Les oppositions et les animosités au sein de la CEF ont pour conséquence qu'un certain nombre de dossiers ne sont pas ou peu traités. Cela fait des décennies que le manque de vocations a été pointé du doigt mais peu de choses ont été faites.
Et c'est la même chose pour ce qui est de l'école catholique ... sans parler du problème si douloureux de l'avortement où l'Eglise de France s'est mise aux abonnés absents. On pourrait multiplier les exemples.
Puis est venu l'opposition au mariage homosexuel.

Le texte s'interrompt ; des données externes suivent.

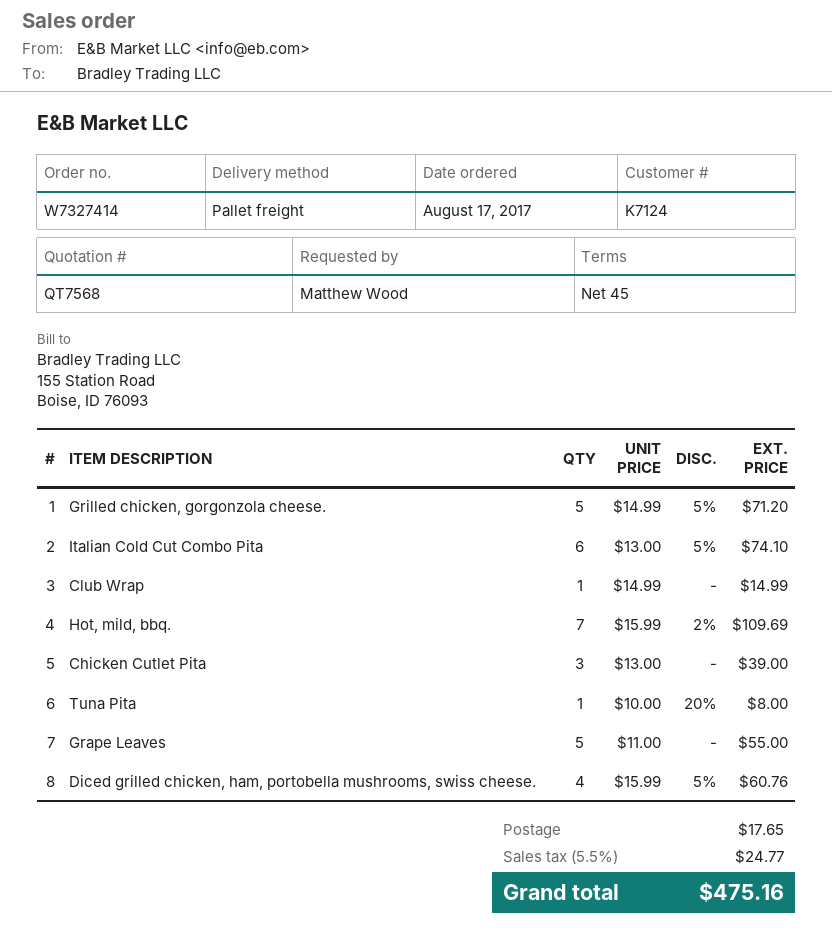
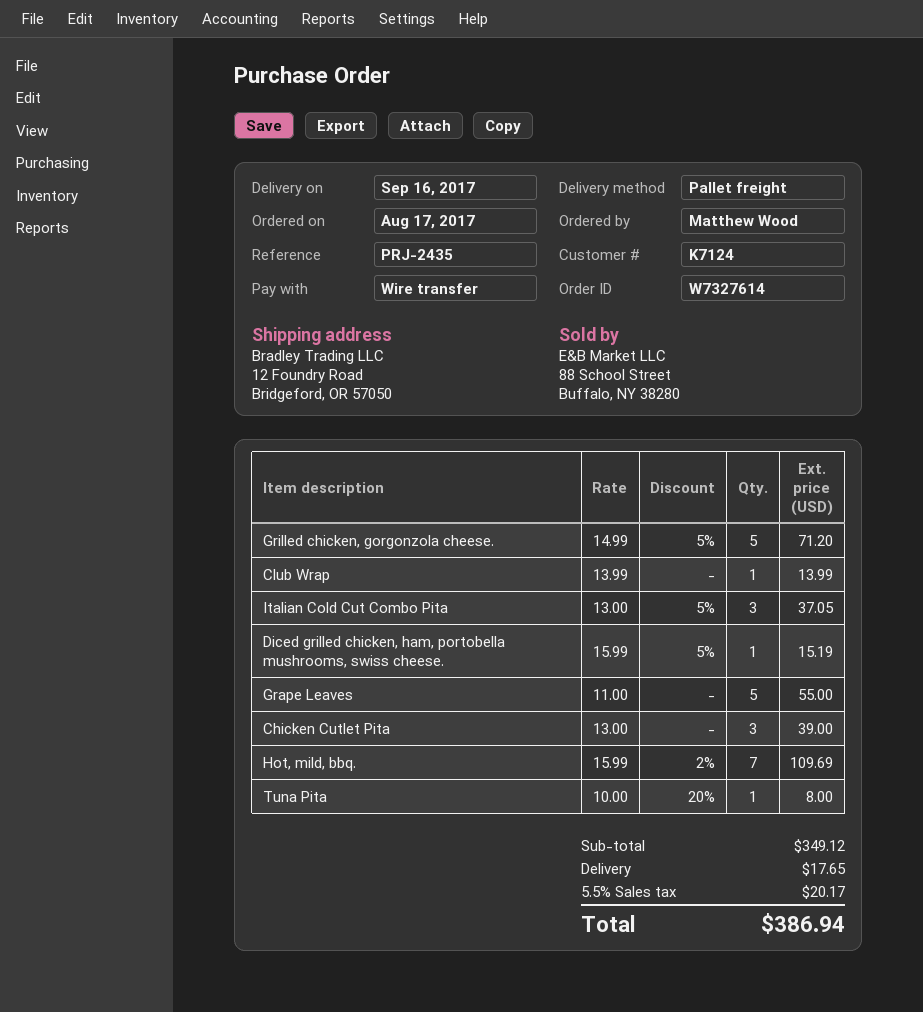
order number: W7327414 -> W7327614
Italian Cold Cut Combo Pita: 6 x 13.00 - 5% = 74.10 -> 3 x 13.00 - 5% = 37.05
Club Wrap: 1 x 14.99 = 14.99 -> 1 x 13.99 = 13.99
Diced grilled chicken, ham, portobella mushrooms, swiss cheese.: 4 x 15.99 - 5% = 60.76 -> 1 x 15.99 - 5% = 15.19
tax: 5.5% = 24.77 -> 5.5% = 20.17
total: 475.16 -> 386.94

Il a semblé qu'une certaine unanimité épiscopales s'est manifesté à ce mment là. La CEF, présidée à ce moment par monseigneur Vingt Trois, a semblé parler d'une même voix. Je rêvais d'un "réveil" de l'Eglise de France.
Mais rapidement mon rêve s'est heurté aux dures réalités.

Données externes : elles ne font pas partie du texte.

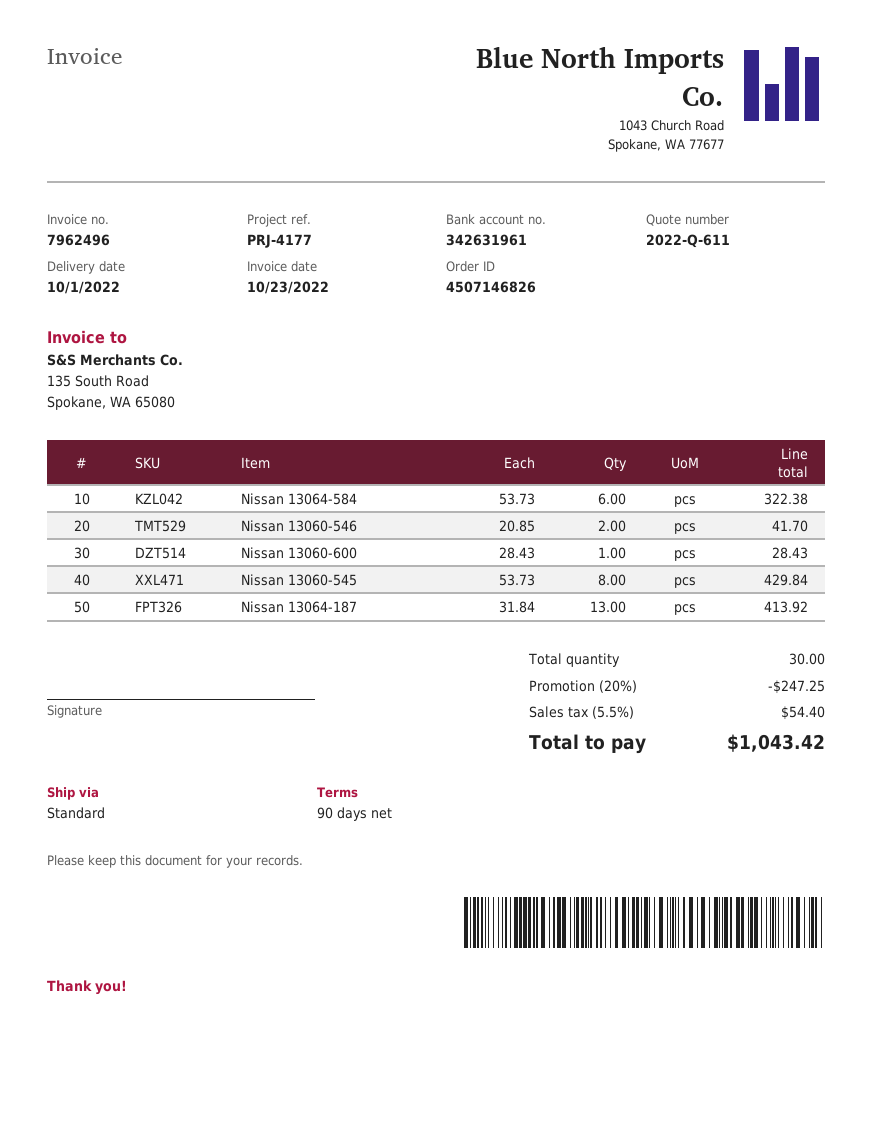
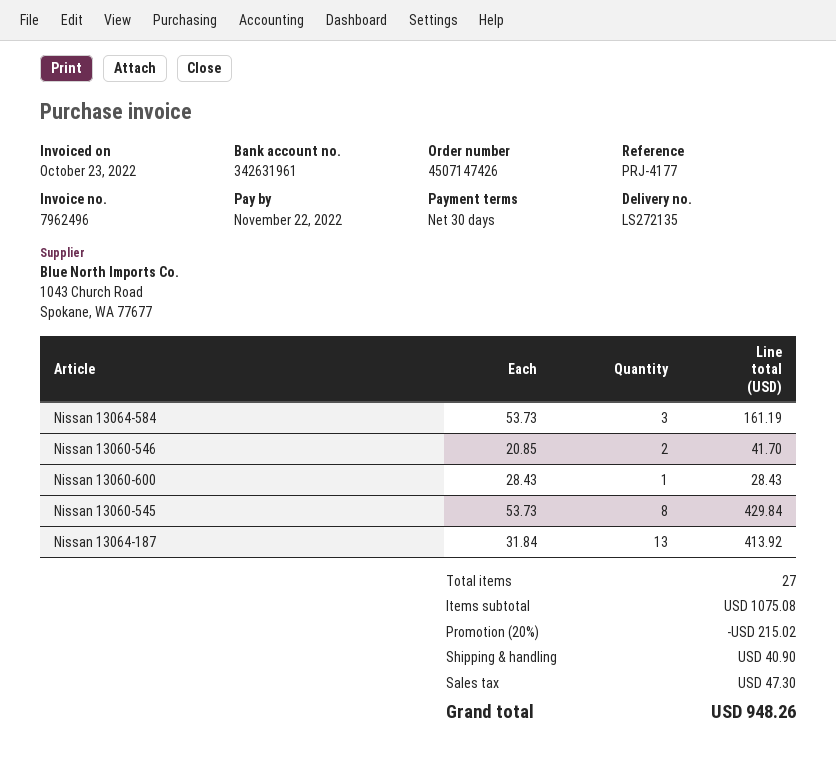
order number: 4507146826 -> 4507147426
payment terms: 90 days -> 30 days
Nissan 13064-584: 6 x 53.73 = 322.38 -> 3 x 53.73 = 161.19
total quantity: 30 -> 27
discount: 20% = 247.25 -> 20% = 215.02
shipping: none -> 40.90
tax: 54.40 -> 47.30
total: 1043.42 -> 948.26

Au bout de quelques mois certains évêques ont mis en doute ce réveil de l'Eglise de France. A la place de monseigneur Vingt Trois a été élu l'archevêque de Marseille dont le bilan, pour l'instant, me parait plutôt faible ou guère audible. Le moins que l'on puisse dire c'est que les ordinations épiscopales actuelles ne soulève pas l'enhousiasme. Et l'on revient dans les vieux travers.
Je pense qu'à la suite de l'élection de notre Saint Père beaucoup de ceux qui n'aimaient pas Benoît XVI ont rêvé de prendre une certaine revanche. Les progressistes avancent leurs pions. La désignation par la CEF de monseigneur Gueneley après la mise à l'écart de monseigneur Le Vert est significative. Qui peut oublier les mots très durs qu'il a eu contre certaines évêques.
On pourrait se dire : "Laissons les se bagarrer ensemble". Somme toute rien de vraiment nouveau sous le soleil.
Le seul problème est que l'Eglise de France est en déclin et qu'il nous faut tous, tous, d'urgence, trouver toutes solutions pour remonter la pente.